_THE PROBLEM:_
Repeat the lines of the listing below exactly, starting at the line that contains "form a word" and running through the last line, both included, and only those.

_AVAILABLE DATA:_

···

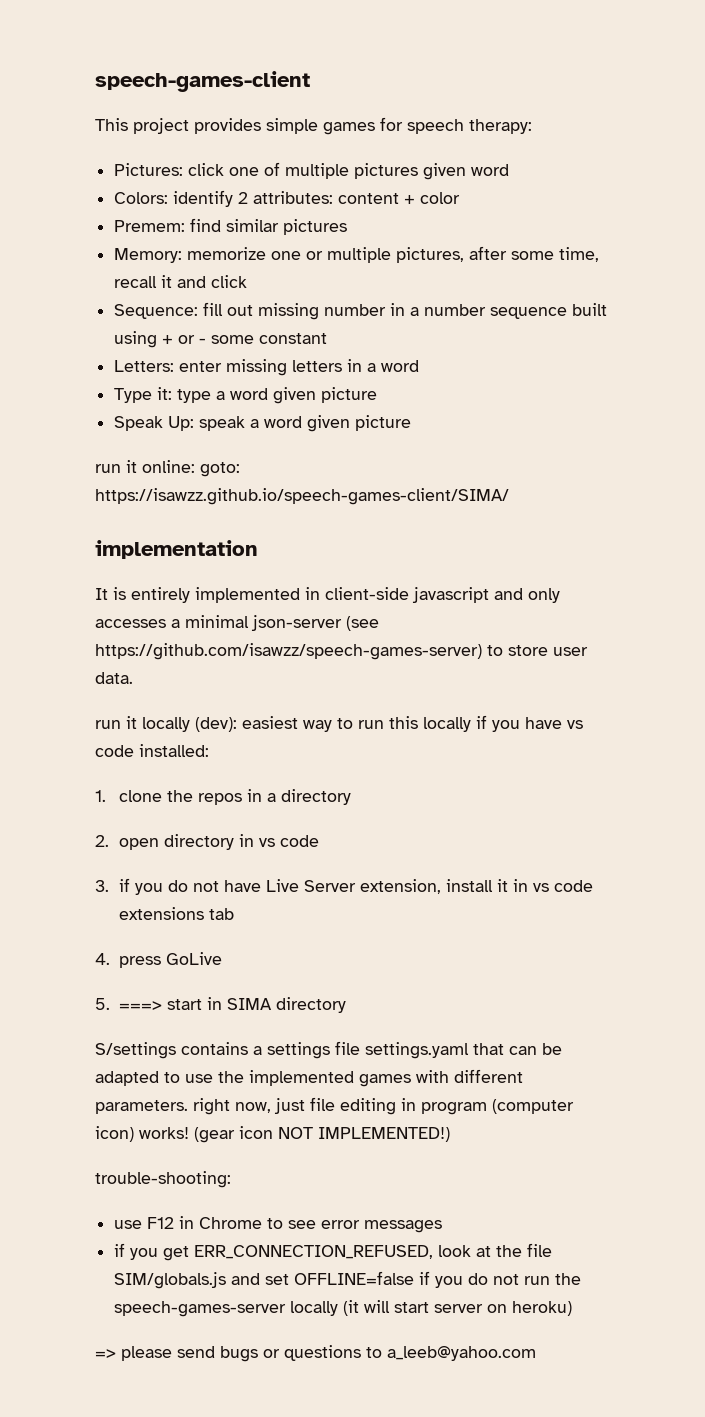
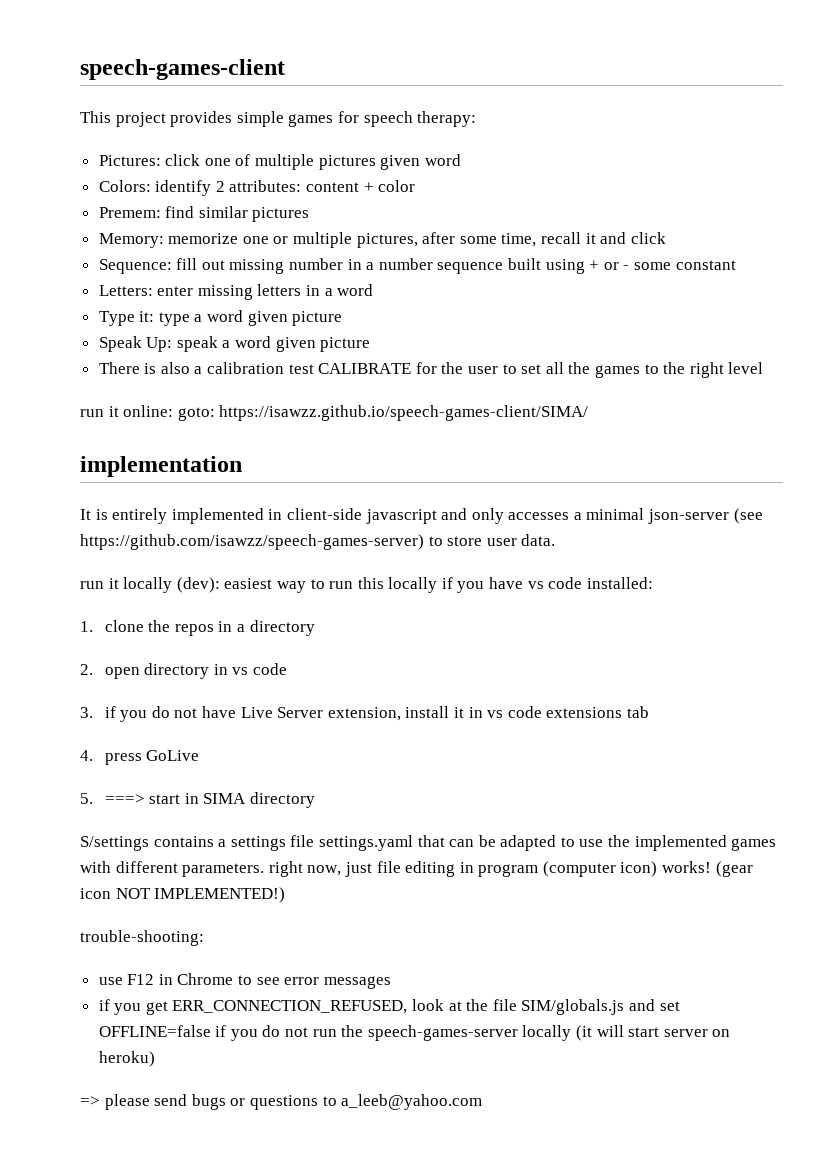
+ There is also a calibration test CALIBRATE for the user to set all the games to the right level

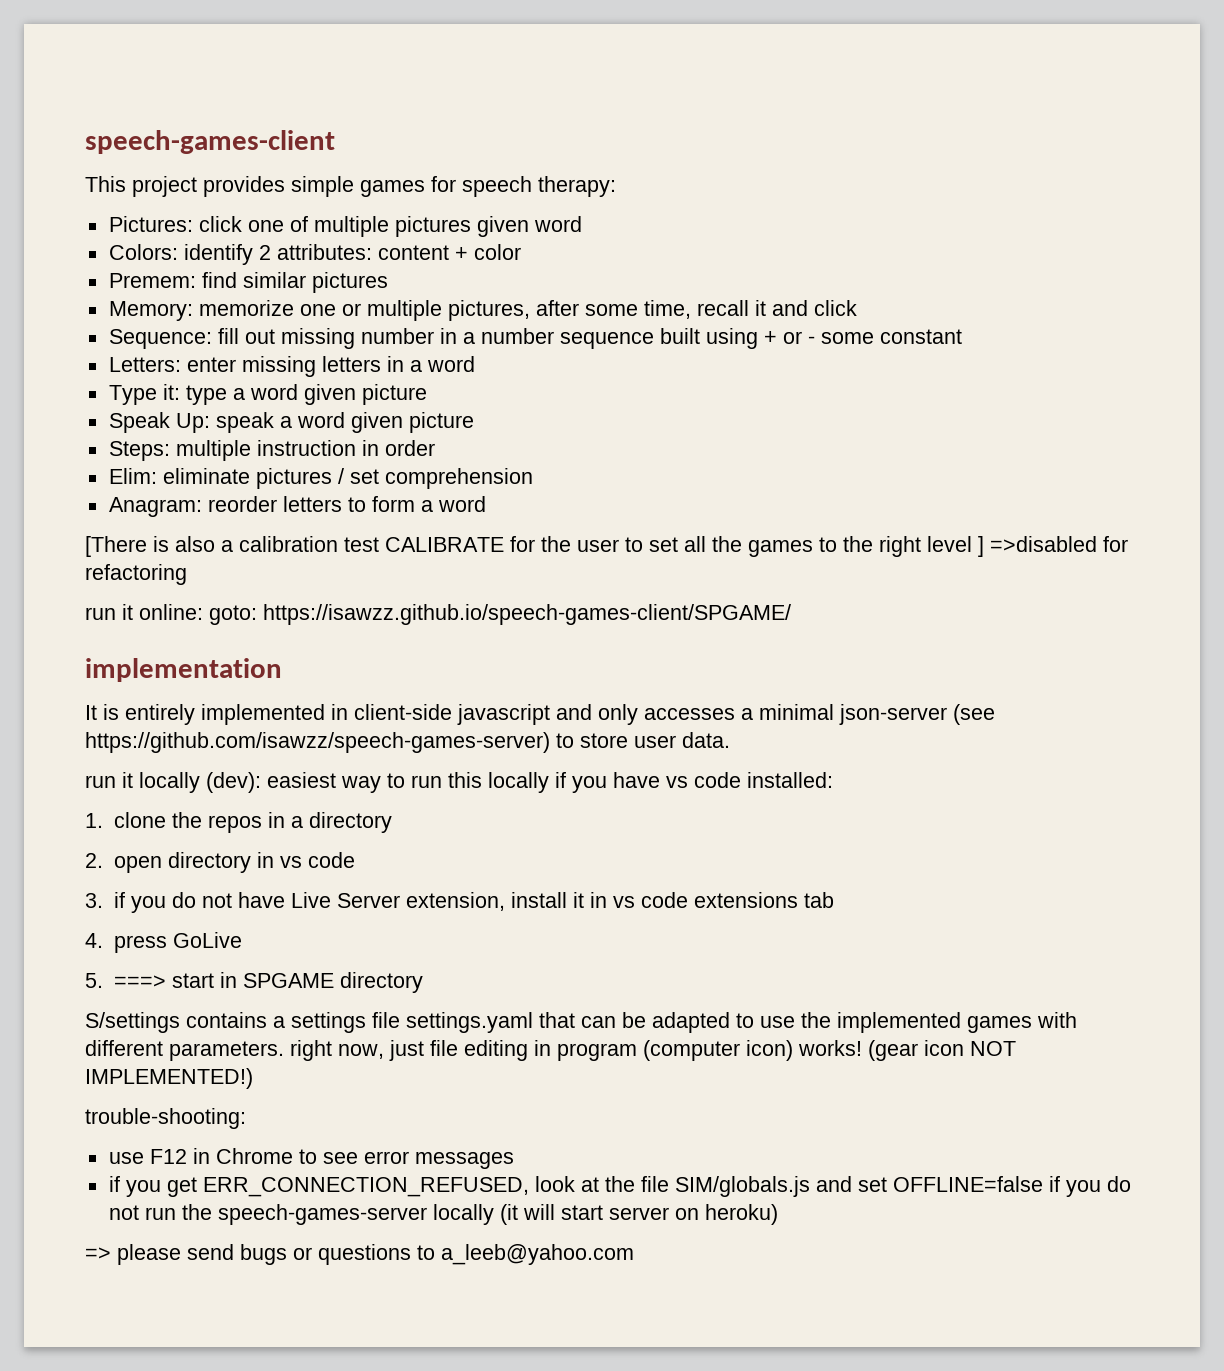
- There is also a calibration test CALIBRATE for the user to set all the games to the right level
+ Steps: multiple instruction in order
+ Elim: eliminate pictures / set comprehension
+ Anagram: reorder letters to form a word
+ [There is also a calibration test CALIBRATE for the user to set all the games to the right level ] =>disabled for refactoring
- run it online: goto: https://isawzz.github.io/speech-games-client/SIMA/
+ run it online: goto: https://isawzz.github.io/speech-games-client/SPGAME/
- 5. ===> start in SIMA directory
+ 5. ===> start in SPGAME directory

···

_TASK SOLUTION:_
+ Anagram: reorder letters to form a word
+ [There is also a calibration test CALIBRATE for the user to set all the games to the right level ] =>disabled for refactoring
- run it online: goto: https://isawzz.github.io/speech-games-client/SIMA/
+ run it online: goto: https://isawzz.github.io/speech-games-client/SPGAME/
- 5. ===> start in SIMA directory
+ 5. ===> start in SPGAME directory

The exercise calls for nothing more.